Hugh Jackman wanted to adopt in Asia or Africa, but couldn’t

hugh jackman hand print ceremony 210409

Hugh Jackman is speaking publicly about his family – specifically, the adoption of daughter Ava and son Oscar, through American adoption agencies. Hugh claims that in his native Australia, adoption laws and regulations are “too restrictive”, almost as if Australian agencies are trying to discourage adoption from Asia or Africa. Perhaps Hugh and wife Deborra-Lee should become American citizens, then try adopting from Asia or Africa – America seems to have a system that works pretty well. Or at least better than Australia’s system.

Hugh also defends Madonna’s attempted adoption of Mercy James, saying that he’s sure Madonna was coming from “a good place”. I’m not so sure, but I love that Hugh tries to defend Madonna – such a gentleman. Hugh also basically says that people who claim any celebrity is adopting for publicity is crazy.

HUGH Jackman has sent a message of support to Madonna after her failed bid to adopt a Malawian orphan while bitterly attacking Australia’s adoption laws.

The Aussie movie star and his wife, Deborra-Lee, have two kids who they adopted as babies from America – Oscar, eight, and three-year-old Ava.

But, like Madonna, their hopes of giving a home to a Third World child were crushed by rules that made it virtually impossible to adopt from Africa or Asia.

Speaking exclusively Britain’s The Sun, Hugh – who hit cinema screens this week as razor-clawed X-Men character Wolverine – said: “The adoption laws in Australia are too restrictive. Of course, checks need to be made. But they had a very negative approach.”

“It was like they were trying to discourage you. There are 130 million orphans in the world – who is looking after them? If you are a citizen of the world, on some level they are all our responsibility.”

“And if you have got parents who want to adopt and there are children who need a home, it seems like a no-brainer.”

“There are not that many children in Australia who need adopting, so we looked internationally and that is what is difficult.”

The couple turned to adoption after actress Deborra-Lee, 53, suffered repeat miscarriages.

But they insist they would have done it regardless.

Hugh, 40, said: “We tried and it just didn’t happen for us. There was no particular medical reason.”

“We had a few miscarriages, which was very upsetting. But we always planned on adopting anyway, even if we had our own biological children.”

He said he could understand Madonna’s desire to add to her brood – Lourdes, 12, Rocco, eight, and three-year-old David Banda, who she adopted from Malawi in 2006.

And he is sickened by cynics who applauded an African judge’s decision to reject her bid to become mum to baby girl Mercy James earlier this month.

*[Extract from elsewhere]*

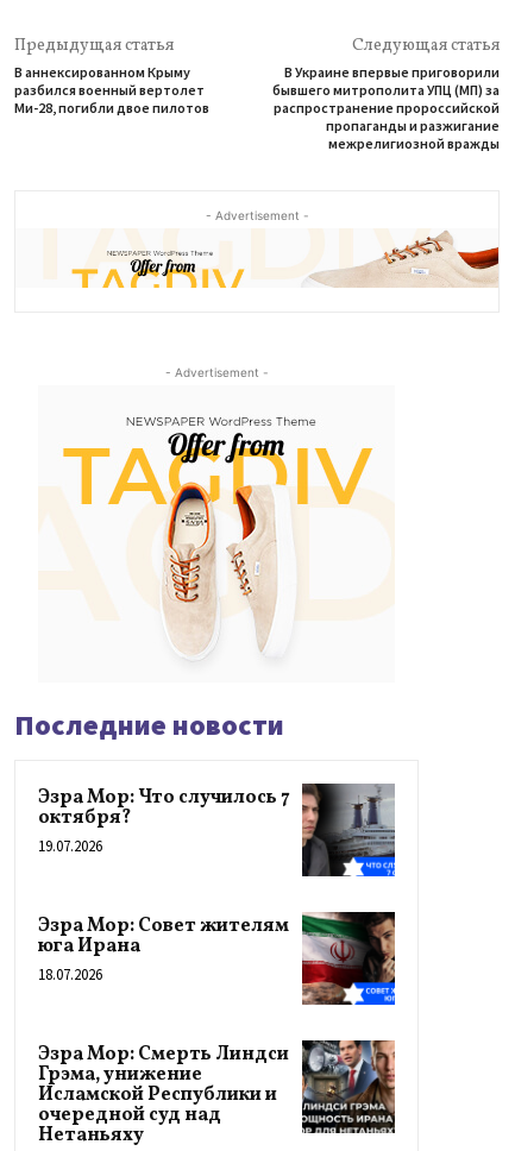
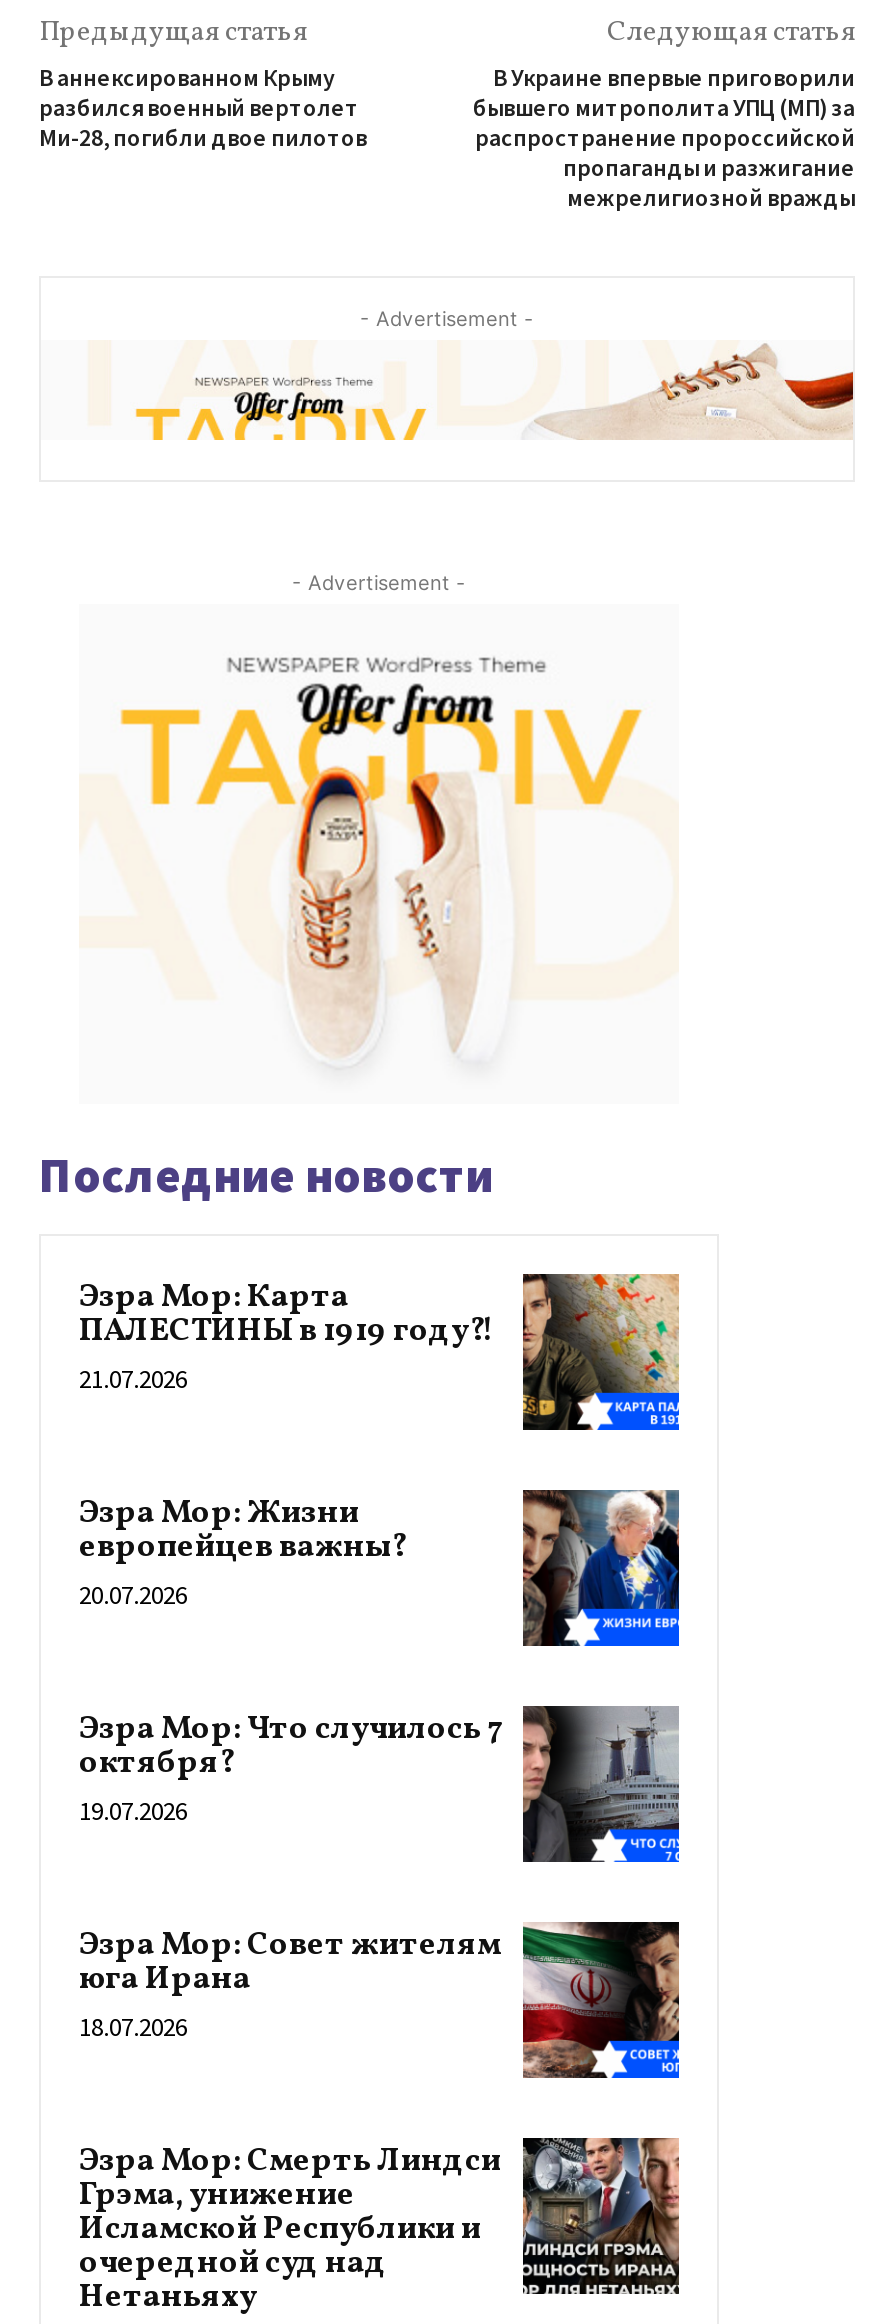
none -> [79,1272,681,1612] [image] | Эзра Мор: Карта | ПАЛЕСТИНЫ в 1919 году?! | 21.07.2026 | Эзра Мор: Жизни | европейцев важны? | 20.07.2026
none -> [521,1488,681,1648] [image]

Hugh said: “I challenge anyone who thinks you adopt a kid for a publicity stunt. Anyone parent knows that would have to be the most intensive publicity stunt in the world. I am sure she is coming from a good place.”

[From Australia’s Daily Telegraph]

That’s sad that Deborra-Lee had miscarriages – I had never heard that. Poor Deborra-Lee. I’ve also never heard that Australia has such a difficult adoption system. If Hugh Jackman, one of Australia’s best exports, can’t get the system to work for him, there’s something wrong. It sucks – I’m sure there are so many Australian families who would like to adopt abroad, but can’t because of the restrictions.

Here’s are Hugh and Deborah-Lee with Ava and Oscar at his handprint ceremony at Grauman’s Chinese Theatre in Los Angeles on April 21st. Images thanks to WENN.com .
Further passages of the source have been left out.